Il gruppo ByteDance, che possiede TikTok, nega tutte le accuse nei suoi confronti.

Keystone / Hayoung Jeon

Il presidente statunitense Donald Trump ha annunciato venerdì che vieterà il social media TikTok, sospettato da Washington di essere utilizzato dallo spionaggio di Pechino.

"Proibiremo TikTok negli Stati Uniti", ha dichiarato Trump ai giornalisti a bordo dell'Air Force One. TikTok appartiene al gruppo cinese ByteDance. L'applicazione ha quasi un miliardo di utenti nel mondo ed è molto popolare fra i giovani.

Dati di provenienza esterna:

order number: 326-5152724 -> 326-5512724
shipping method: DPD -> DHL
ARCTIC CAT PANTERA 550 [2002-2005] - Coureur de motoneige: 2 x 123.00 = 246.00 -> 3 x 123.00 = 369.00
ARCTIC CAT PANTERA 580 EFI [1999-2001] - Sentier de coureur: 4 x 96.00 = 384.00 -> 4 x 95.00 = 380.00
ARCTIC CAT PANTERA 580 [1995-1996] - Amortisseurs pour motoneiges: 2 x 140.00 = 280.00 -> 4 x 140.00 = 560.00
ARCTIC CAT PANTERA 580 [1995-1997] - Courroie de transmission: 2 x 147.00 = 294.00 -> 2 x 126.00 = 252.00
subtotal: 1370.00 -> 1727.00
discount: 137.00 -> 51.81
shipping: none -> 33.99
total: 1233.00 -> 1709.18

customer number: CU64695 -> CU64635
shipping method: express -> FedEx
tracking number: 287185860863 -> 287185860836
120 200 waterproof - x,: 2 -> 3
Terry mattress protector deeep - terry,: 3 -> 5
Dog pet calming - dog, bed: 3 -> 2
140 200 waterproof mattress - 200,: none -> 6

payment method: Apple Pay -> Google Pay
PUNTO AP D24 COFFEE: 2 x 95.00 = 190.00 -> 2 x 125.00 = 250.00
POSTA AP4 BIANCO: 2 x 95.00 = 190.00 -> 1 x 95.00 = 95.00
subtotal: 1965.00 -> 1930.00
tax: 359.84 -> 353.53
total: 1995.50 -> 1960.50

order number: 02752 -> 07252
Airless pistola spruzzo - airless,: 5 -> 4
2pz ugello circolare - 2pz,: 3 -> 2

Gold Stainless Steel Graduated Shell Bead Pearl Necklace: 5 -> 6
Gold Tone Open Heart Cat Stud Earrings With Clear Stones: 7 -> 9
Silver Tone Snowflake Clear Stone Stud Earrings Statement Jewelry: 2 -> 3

Il social media era già oggetto di indagine da parte del CFIUS, l'agenzia statunitense incaricata di assicurarsi che gli investimenti stranieri non presentano un rischio per la sicurezza nazionale.
Diverse personalità importanti negli USA hanno espresso in queste ultime settimane la loro preoccupazione nei confronti della piattaforma di condivisione di video che temono possa essere usata da Pechino per danneggiare gli Stati Uniti.

Steve Munchin, segretario del Tesoro, aveva fatto sapere mercoledì che avrebbe presentato una "raccomandazione" a proposito del social questa settimana.
TikTok ha spesso dovuto difendersi dalle accuse di essere legata allo spionaggio di Pechino. In Cina, però, non esiste. Nel Paese di mezzo ByteDance possiede un'applicazione simile, con un altro nome. Ha sempre negato di condividere informazioni con le autorità cinesi e assicurato di non avere intenzione di accettare richieste in tal senso. 

Secondo il Wall Street Journal, il presidente intende obbligare, tramite un ordine ufficiale, la casa madre cinese a separarsi dall'applicazione in nome della sicurezza nazionale. Invece di questa vendita, è stato annunciato il divieto.

James Lewis, esperto di politica delle tecnologie presso il Center for Strategic and International Studies, ritiene che il rischio di sicurezza con cui si incorre utilizzando TikTok è "vicino allo zero". D'atra parte, "sembra plausibile che ByteDance possa subire pressioni da Pechino".